Ao falar sobre o abastecimento de água no Piauí durante debate realizado nesta quarta-feira (02), o governador e candidato à reeleição, Rafael Fonteles (PT), destacou os avanços na área, reconheceu que ainda há desafios a serem enfrentados. Ele anunciou a previsão de R$ 2 bilhões em investimentos para o infraestrutura hídrica e saneamento para os próximos anos, caso conquiste a vitória nas eleições.
Rafael pontuou que o abastecimento de água é um desafio secular, mas que tem sido tratado com prioridade na sua gestão. “Nós avançamos muito na questão hídrica. Agora, reconhecemos que ainda tem muito a ser feito e temos a meta de investir R$ 2 bilhões em barragens, adutoras, sistemas simplificados, cisternas e sistemas de dessalinização. Vamos continuar avançando nesse tema, que é prioritário para cerca de 10% da população do Piauí, que ainda sofre com o abastecimento de água”, afirmou.
Dentre as metas do candidato estão a conclusão de adutoras e barragens prioritárias incluídas no Novo PAC, ampliação de sistemas permanentes de abastecimento em comunidades rurais e monitoramento, por meio de painel estadual atualizado, o cumprimento das metas contratuais de água e esgoto. O plano estabelece ainda a implantação de 25 mil cisternas para consumo humano e de pelo menos 100 sistemas de dessalinização, com apoio do Governo Federal.
Rafael Fonteles também respondeu a uma denúncia apresentada durante o debate sobre uma suposta cobrança irregular pela concessionária Águas do Piauí.
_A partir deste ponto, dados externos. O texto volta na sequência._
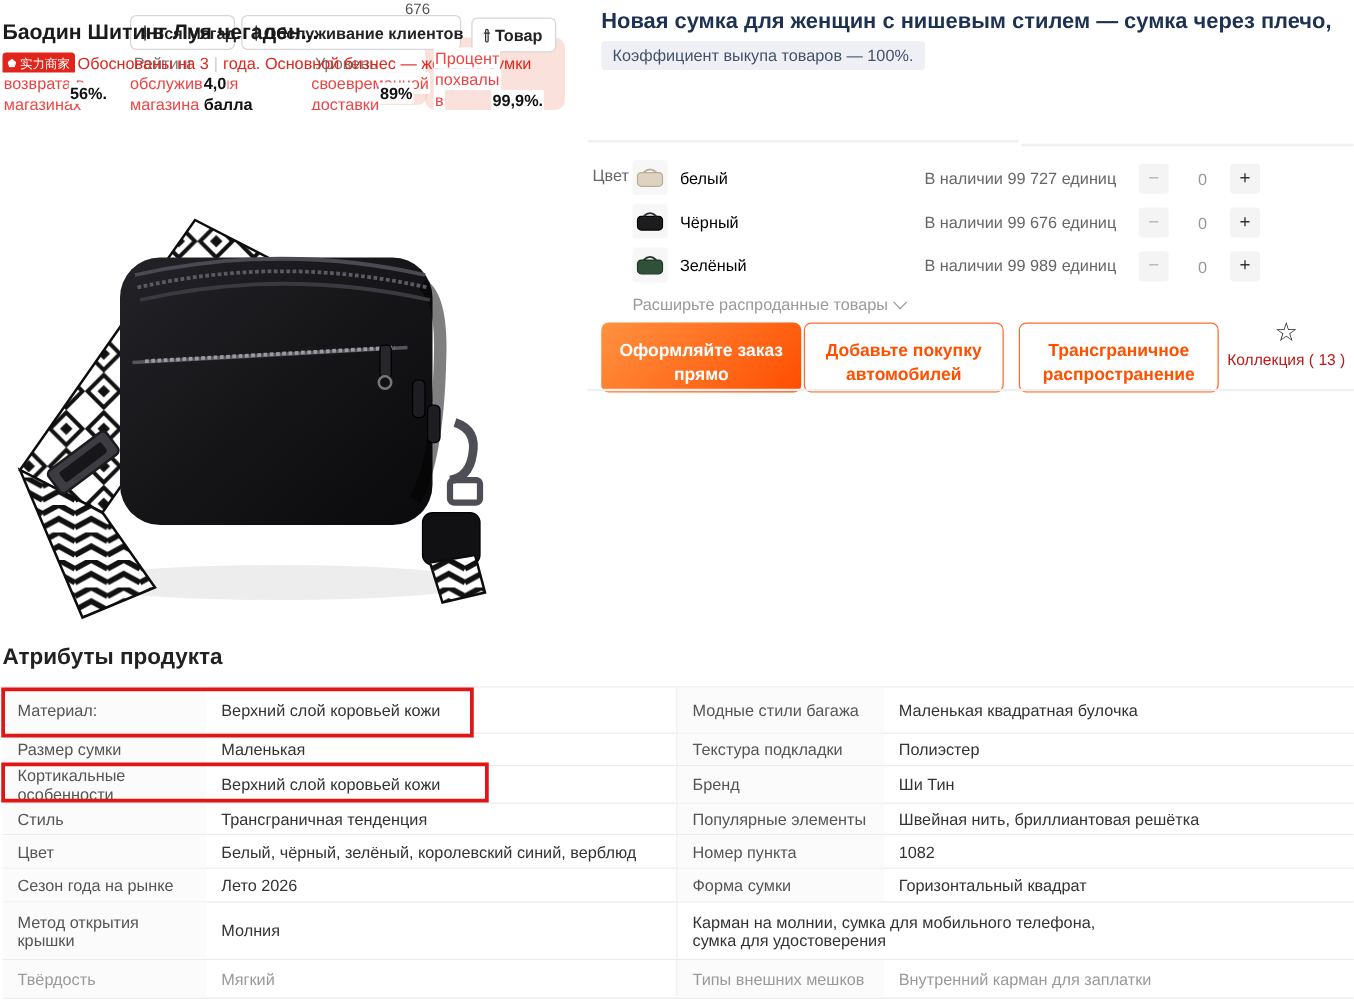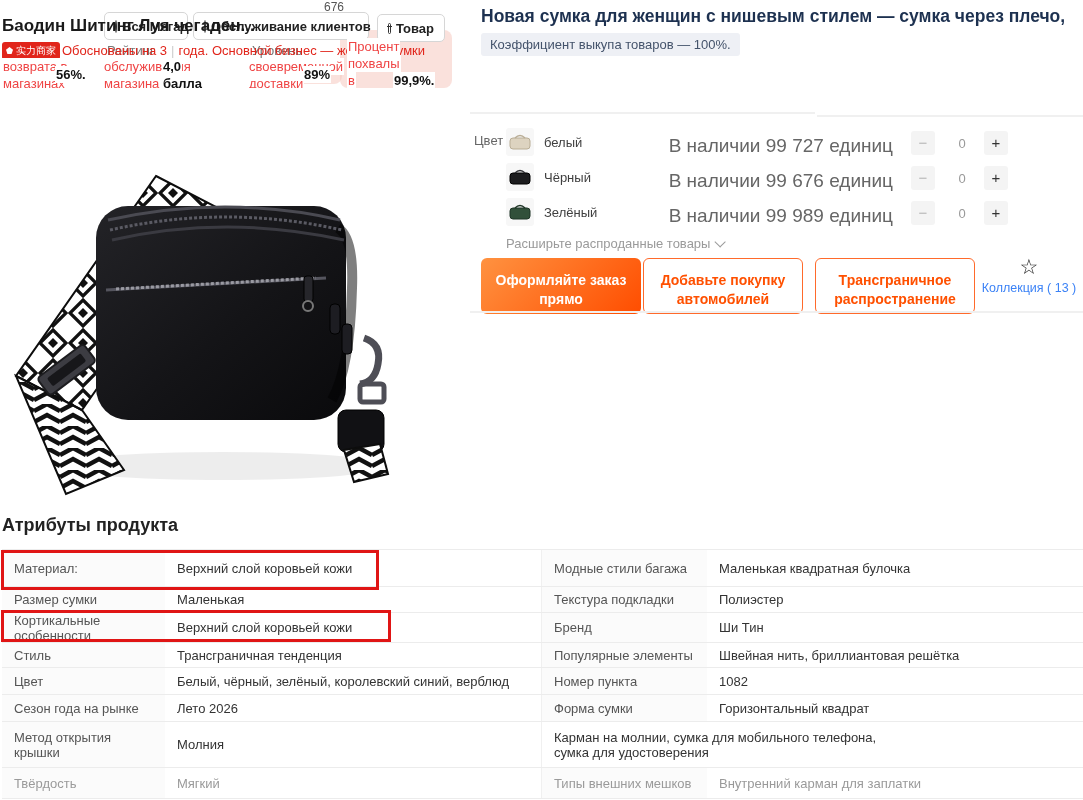"белый" .color-name { color: #404040 -> #000000 }
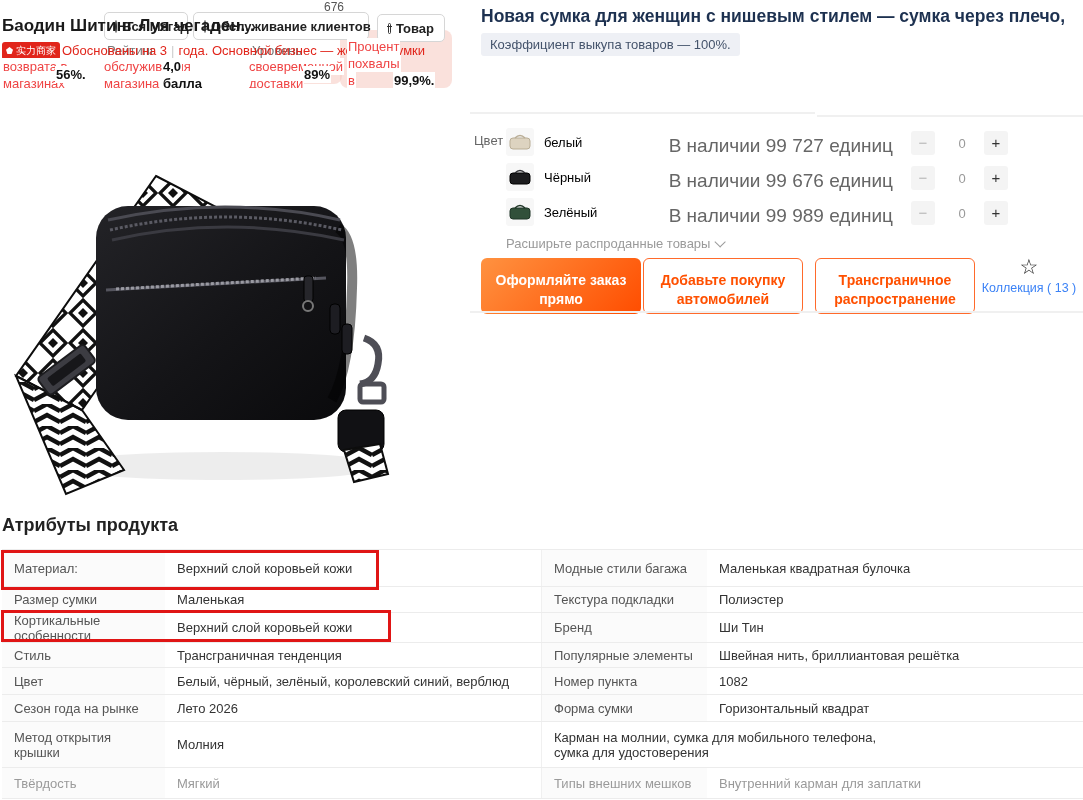"В наличии 99 727 единиц" .stock-text { font-size: 19px -> 13px }
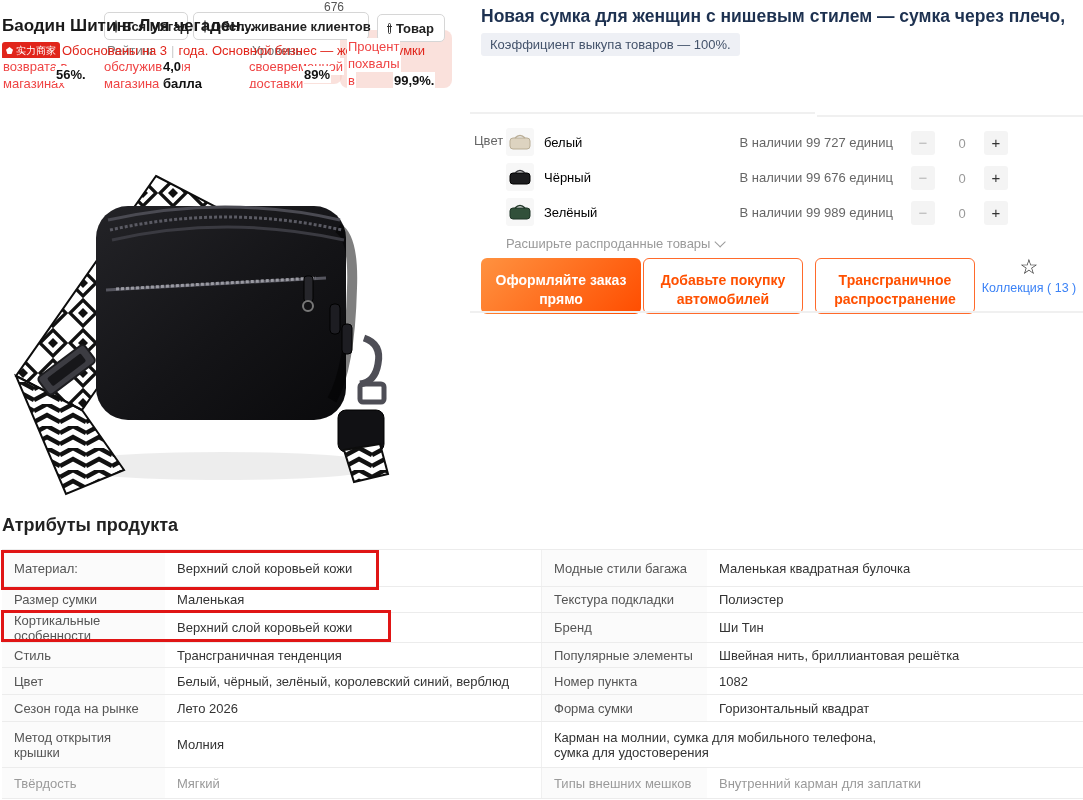"Коллекция ( 13 )" #collection .lbl { color: #3b82f6 -> #b91c1c }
O governador afirmou que o caso deverá ser fiscalizado e, se constatada alguma irregularidade, corrigido. “O contrato não prevê esse tipo de atitude e, se está acontecendo, terá que ser apurado e devidamente corrigido”, disse.
Em outro momento do debate, Rafael Fonteles também rebateu críticas de um dos adversários sobre a falta de água no semiárido e citou a passagem do senador Ciro Nogueira pela Casa Civil do governo Bolsonaro. “O Piauí teve o ministro da Casa Civil do presidente Bolsonaro e não resolveu o problema de abastecimento de água em todo o estado. O senador Ciro Nogueira não conseguiu, como ministro da Casa Civil, resolver um problema que é secular. Nós, por outro lado, já avançamos muito, mas reconhecemos que ainda há muito a ser feito”, finalizou.